Source records

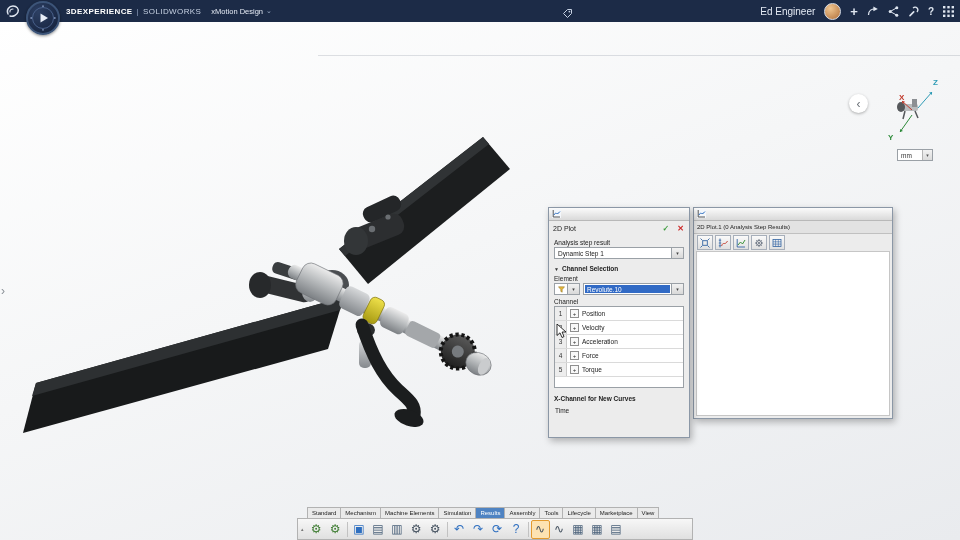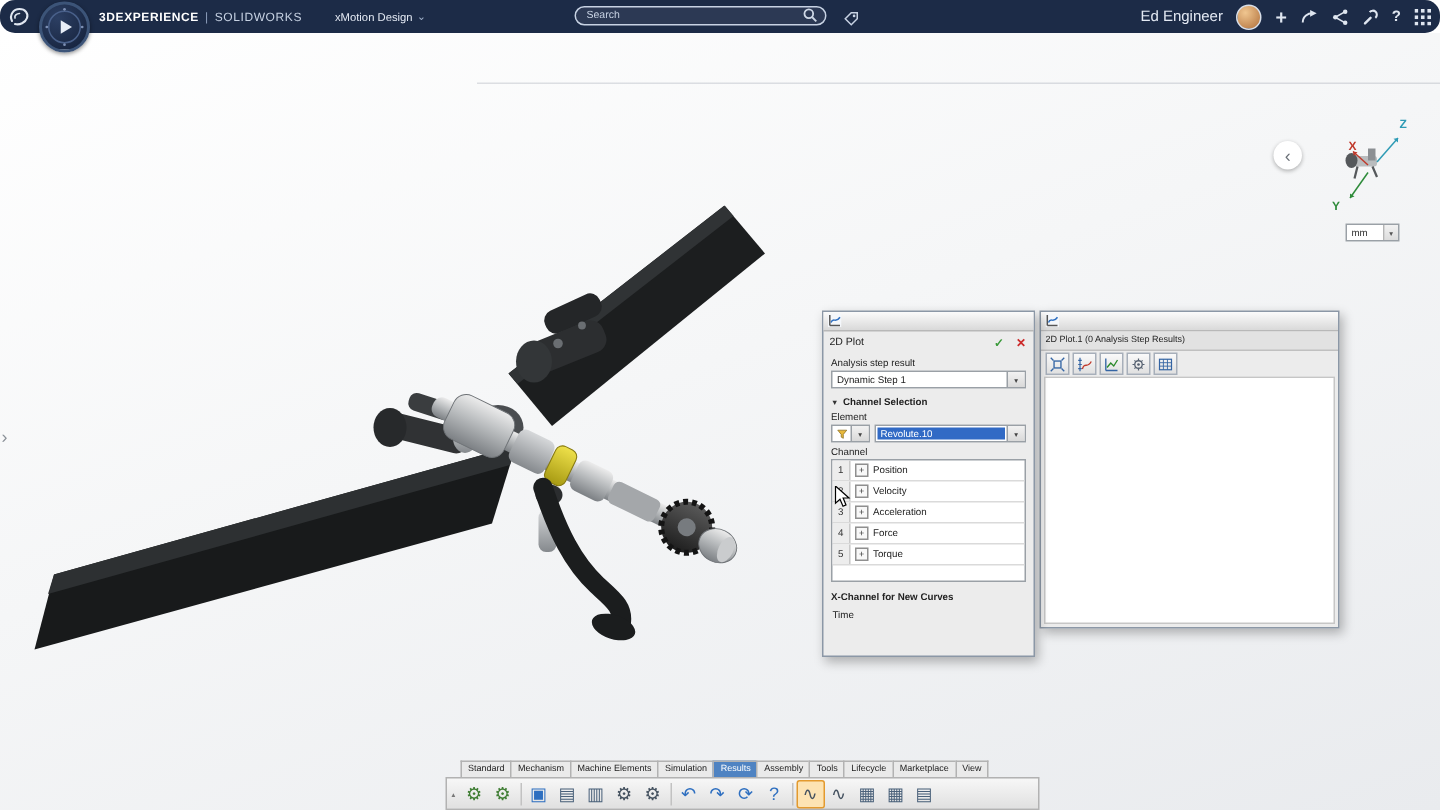--- a/index.html
+++ b/index.html
@@ -8,7 +8,7 @@
 
   
   .topbar{position:absolute;left:0;top:0;right:0;height:22px;background:#1c2b47;z-index:50;
-          display:flex;align-items:center;color:#e4eaf4;border-radius:10px;}
+          display:flex;align-items:center;color:#e4eaf4;}
   .logo-3ds{margin-left:5px;display:flex;align-items:center;}
   .badge-spacer{width:46px;}
   .compass-badge{position:absolute;left:26px;top:1px;width:34px;height:34px;border-radius:50%;

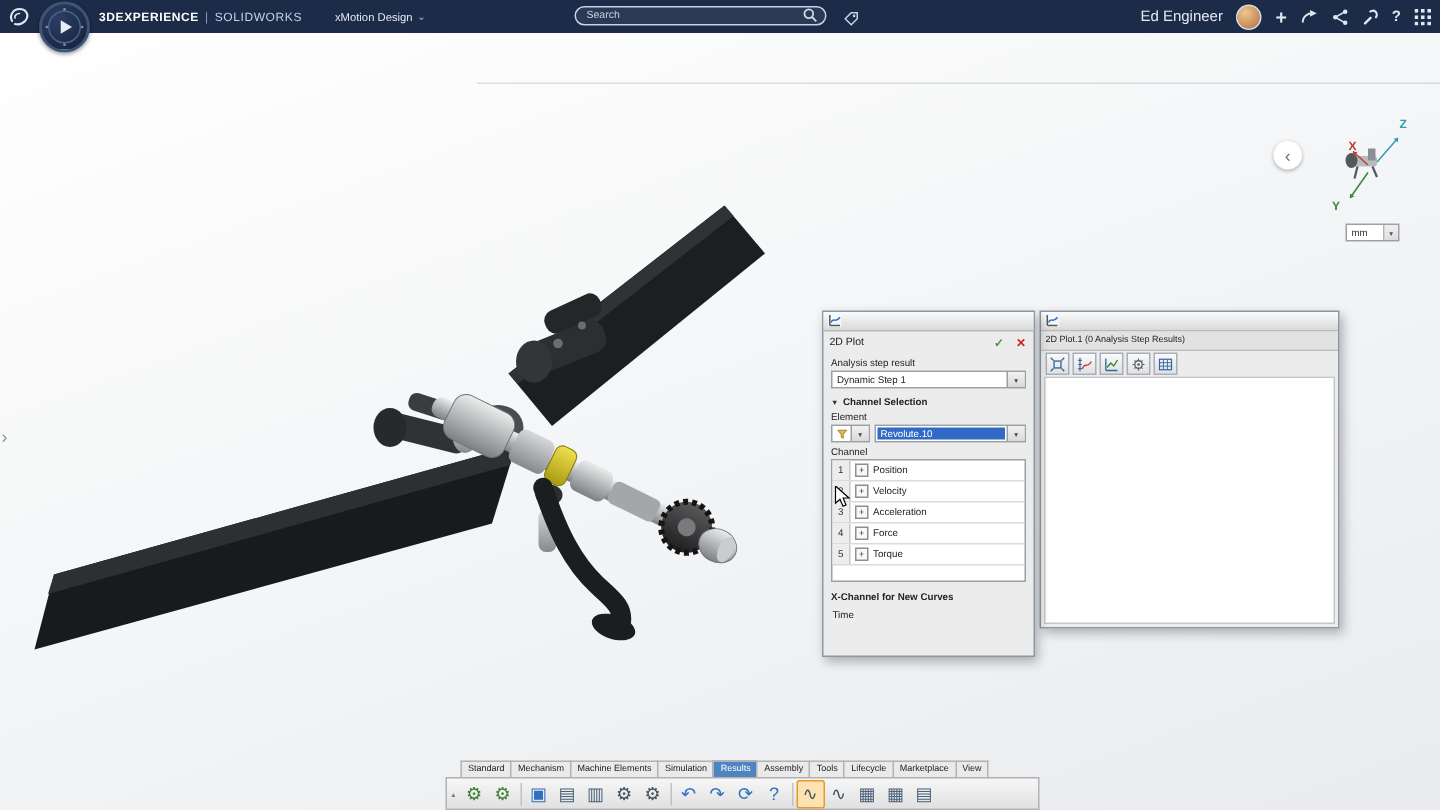--- a/index.html
+++ b/index.html
@@ -19,7 +19,7 @@
   .brand .b{font-weight:bold;color:#fff;}
   .brand .sep{color:#8fa0bd;}
   .brand .app{color:#c7d2e3;}
-  .workspace{margin-left:22px;font-size:7.5px;color:#e4eaf4;display:flex;align-items:flex-start;gap:3px;cursor:pointer;}
+  .workspace{margin-left:10px;font-size:7.5px;color:#e4eaf4;display:flex;align-items:flex-start;gap:3px;cursor:pointer;}
   .workspace .caret{color:#9fb0c9;font-size:7px;}
 
   .search-wrap{position:absolute;left:383px;top:4px;width:168px;height:13px;border:1px solid #c7d2e3;

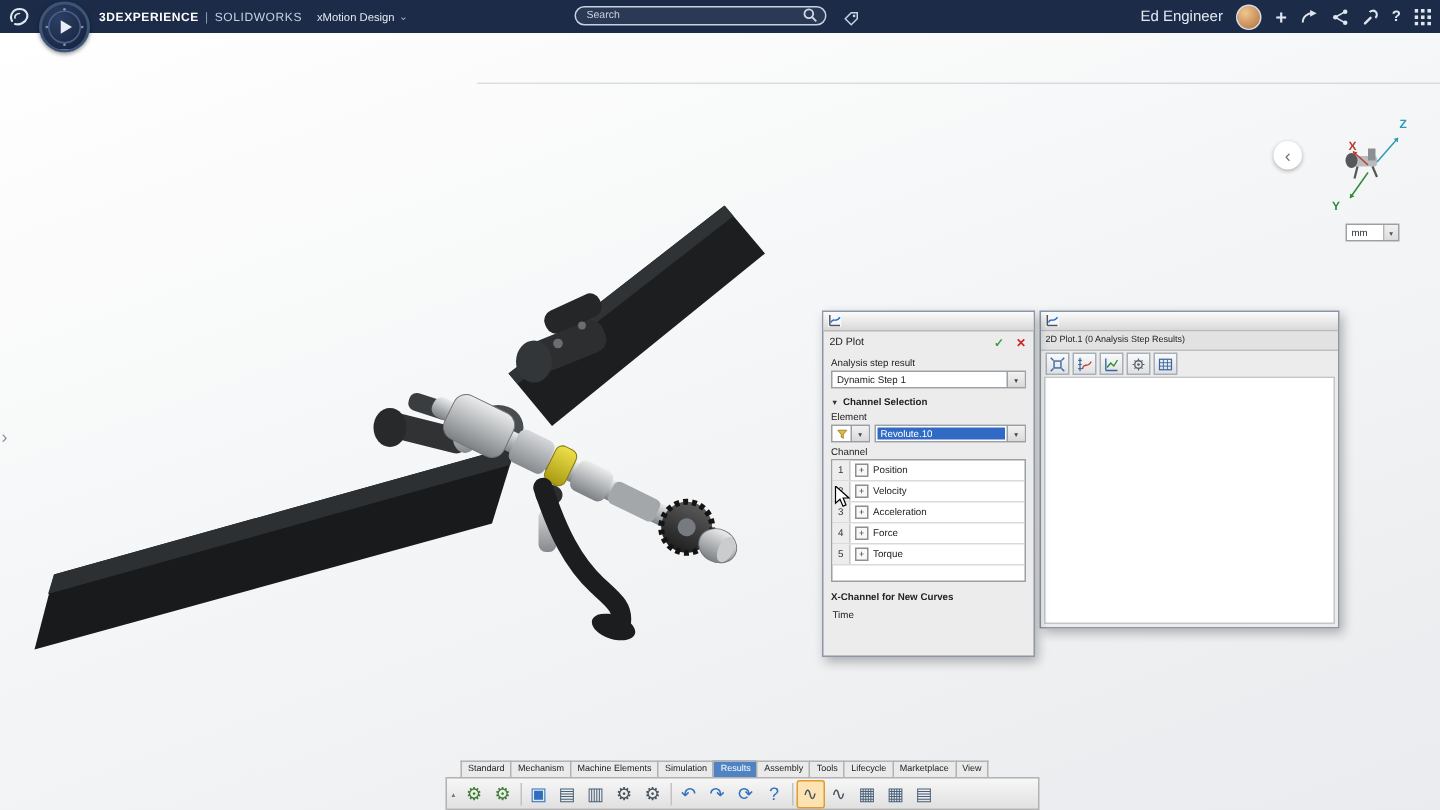--- a/index.html
+++ b/index.html
@@ -150,15 +150,6 @@
       <span class="caret">⌄</span>
     </span>
 
-    <div class="search-wrap">
-      <input placeholder="Search" style="">
-      <span>
-        <svg width="10" height="10" viewBox="0 0 10 10">
-            <circle cx="4.2" cy="4.2" r="2.9" fill="none" stroke="#cfd8e6" stroke-width="1.2"></circle>
-            <line x1="6.5" y1="6.5" x2="9.2" y2="9.2" stroke="#cfd8e6" stroke-width="1.2"></line>
-          </svg>
-      </span>
-    </div>
     <span class="tag-btn">
       <svg width="11" height="11" viewBox="0 0 11 11">
           <path d="M1.5 5.5 L5.5 1.5 H9.5 V5.5 L5.5 9.5 Z" fill="none" stroke="#c7d2e3" stroke-width="1"></path>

Work item
Verbatim copy with pictures excluded: write out the records above in full.

Solved exercise
--- a/index.html
+++ b/index.html
@@ -8,7 +8,7 @@
 
   
   .topbar{position:absolute;left:0;top:0;right:0;height:22px;background:#1c2b47;z-index:50;
-          display:flex;align-items:center;color:#e4eaf4;border-radius:10px;}
+          display:flex;align-items:center;color:#e4eaf4;}
   .logo-3ds{margin-left:5px;display:flex;align-items:center;}
   .badge-spacer{width:46px;}
   .compass-badge{position:absolute;left:26px;top:1px;width:34px;height:34px;border-radius:50%;

--- a/index.html
+++ b/index.html
@@ -19,7 +19,7 @@
   .brand .b{font-weight:bold;color:#fff;}
   .brand .sep{color:#8fa0bd;}
   .brand .app{color:#c7d2e3;}
-  .workspace{margin-left:22px;font-size:7.5px;color:#e4eaf4;display:flex;align-items:flex-start;gap:3px;cursor:pointer;}
+  .workspace{margin-left:10px;font-size:7.5px;color:#e4eaf4;display:flex;align-items:flex-start;gap:3px;cursor:pointer;}
   .workspace .caret{color:#9fb0c9;font-size:7px;}
 
   .search-wrap{position:absolute;left:383px;top:4px;width:168px;height:13px;border:1px solid #c7d2e3;

--- a/index.html
+++ b/index.html
@@ -150,15 +150,6 @@
       <span class="caret">⌄</span>
     </span>
 
-    <div class="search-wrap">
-      <input placeholder="Search" style="">
-      <span>
-        <svg width="10" height="10" viewBox="0 0 10 10">
-            <circle cx="4.2" cy="4.2" r="2.9" fill="none" stroke="#cfd8e6" stroke-width="1.2"></circle>
-            <line x1="6.5" y1="6.5" x2="9.2" y2="9.2" stroke="#cfd8e6" stroke-width="1.2"></line>
-          </svg>
-      </span>
-    </div>
     <span class="tag-btn">
       <svg width="11" height="11" viewBox="0 0 11 11">
           <path d="M1.5 5.5 L5.5 1.5 H9.5 V5.5 L5.5 9.5 Z" fill="none" stroke="#c7d2e3" stroke-width="1"></path>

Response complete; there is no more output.